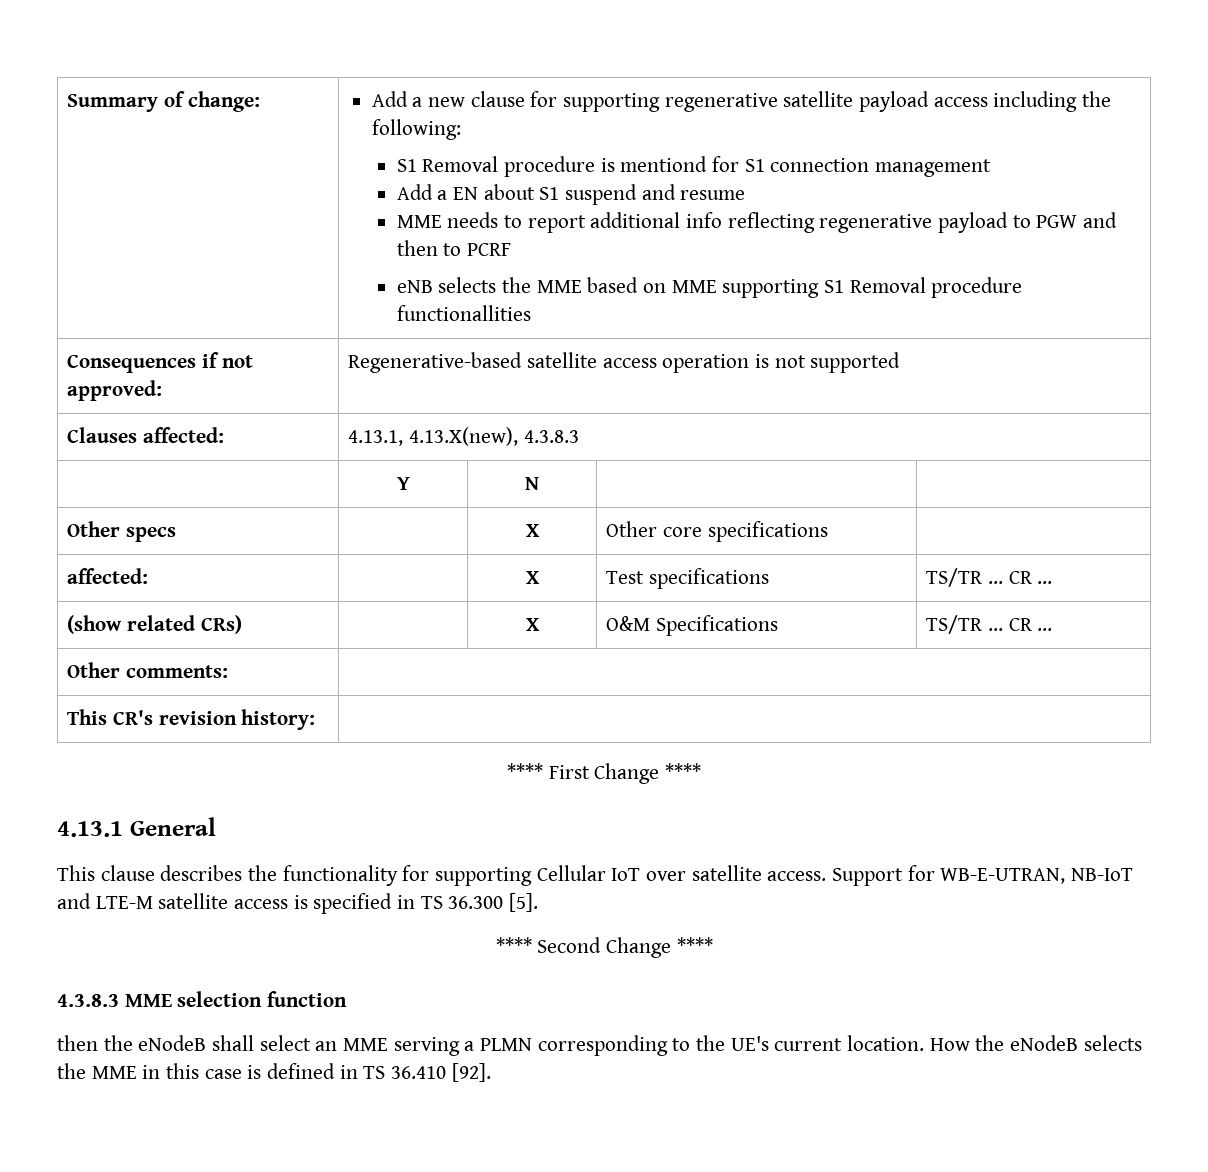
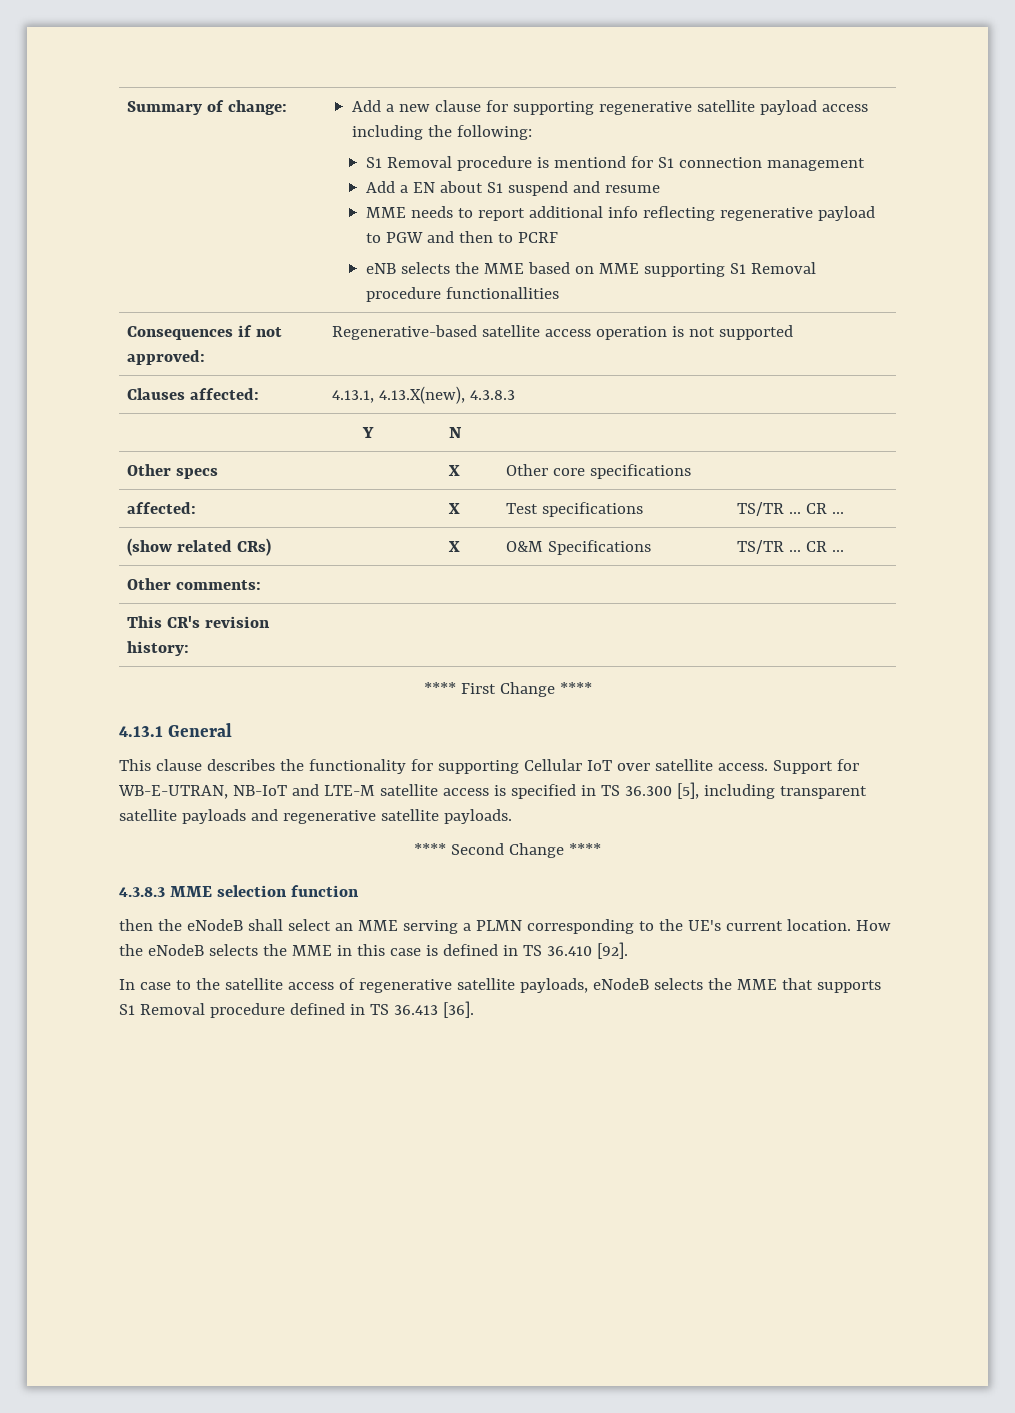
- Support for WB-E-UTRAN, NB-IoT and LTE-M satellite access is specified in TS 36.300 [5].
+ Support for WB-E-UTRAN, NB-IoT and LTE-M satellite access is specified in TS 36.300 [5], including transparent satellite payloads and regenerative satellite payloads.
+ In case to the satellite access of regenerative satellite payloads, eNodeB selects the MME that supports S1 Removal procedure defined in TS 36.413 [36].

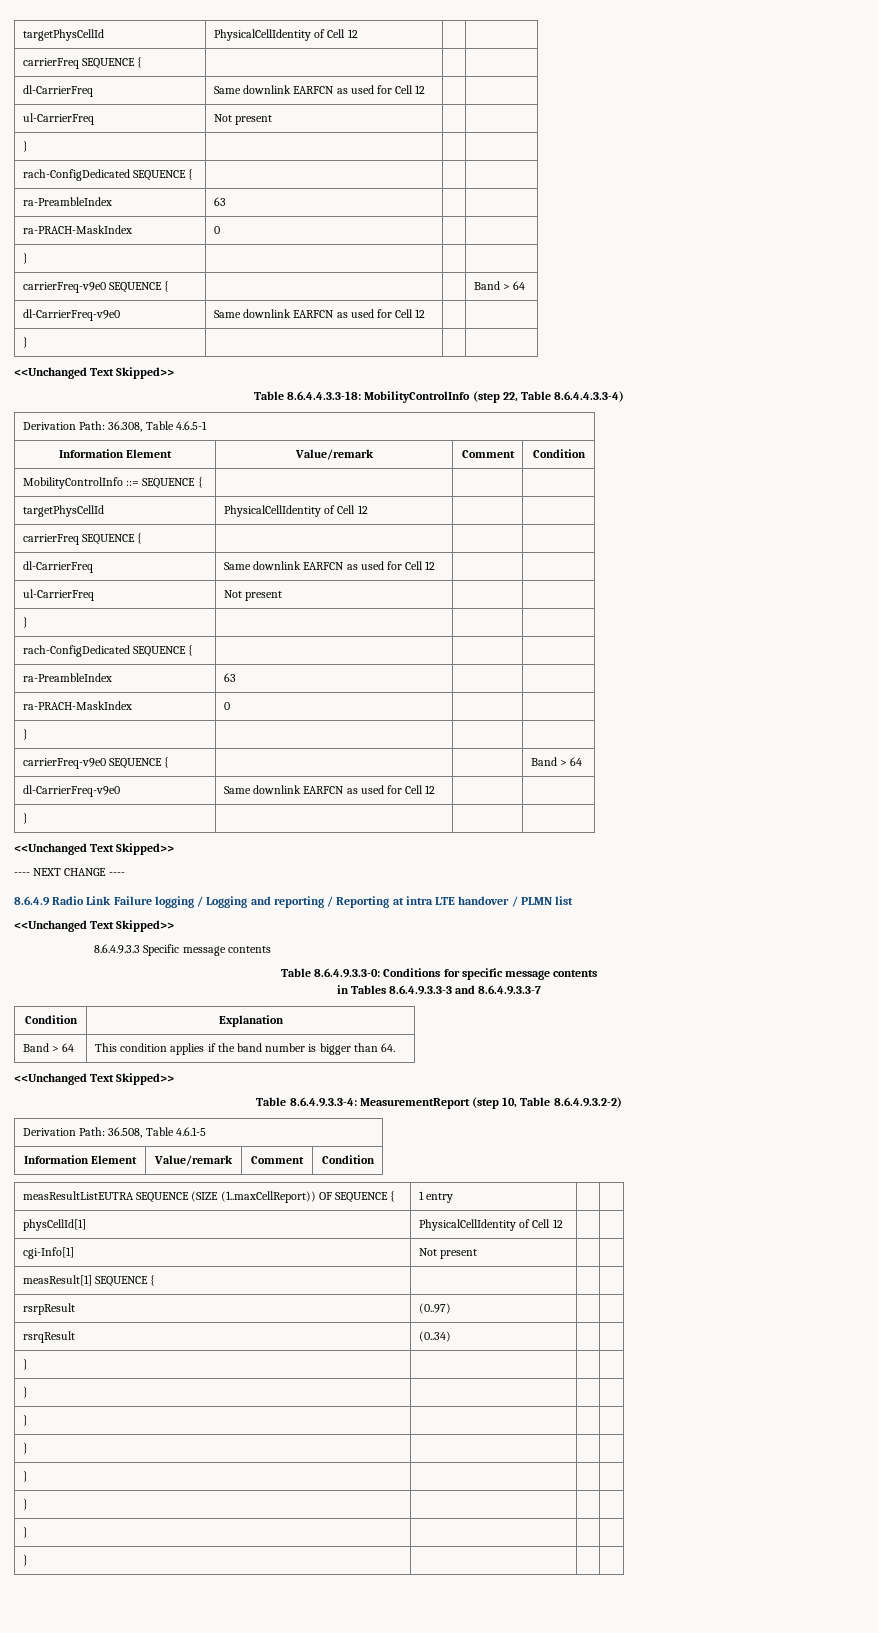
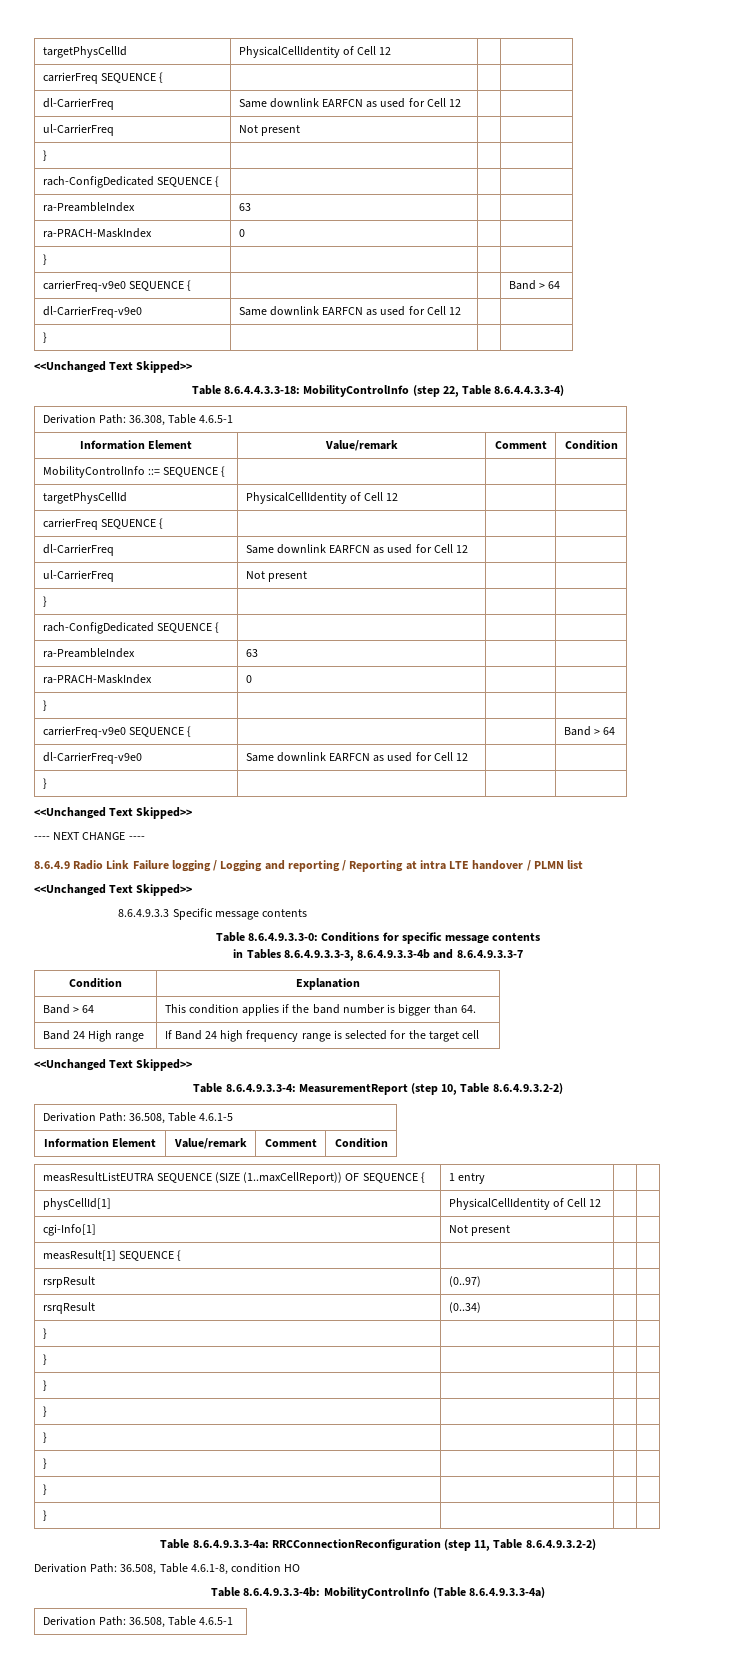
- in Tables 8.6.4.9.3.3-3 and 8.6.4.9.3.3-7
+ in Tables 8.6.4.9.3.3-3, 8.6.4.9.3.3-4b and 8.6.4.9.3.3-7
+ Band 24 High range | If Band 24 high frequency range is selected for the target cell
+ Table 8.6.4.9.3.3-4a: RRCConnectionReconfiguration (step 11, Table 8.6.4.9.3.2-2)
+ Derivation Path: 36.508, Table 4.6.1-8, condition HO
+ Table 8.6.4.9.3.3-4b: MobilityControlInfo (Table 8.6.4.9.3.3-4a)
+ Derivation Path: 36.508, Table 4.6.5-1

───

### Description of the task
From the line holding "11, Table 8.6.4.9.3.2-2)" to the final line of the data, output each line exactly and nothing more.

### Finished exercise
+ Table 8.6.4.9.3.3-4a: RRCConnectionReconfiguration (step 11, Table 8.6.4.9.3.2-2)
+ Derivation Path: 36.508, Table 4.6.1-8, condition HO
+ Table 8.6.4.9.3.3-4b: MobilityControlInfo (Table 8.6.4.9.3.3-4a)
+ Derivation Path: 36.508, Table 4.6.5-1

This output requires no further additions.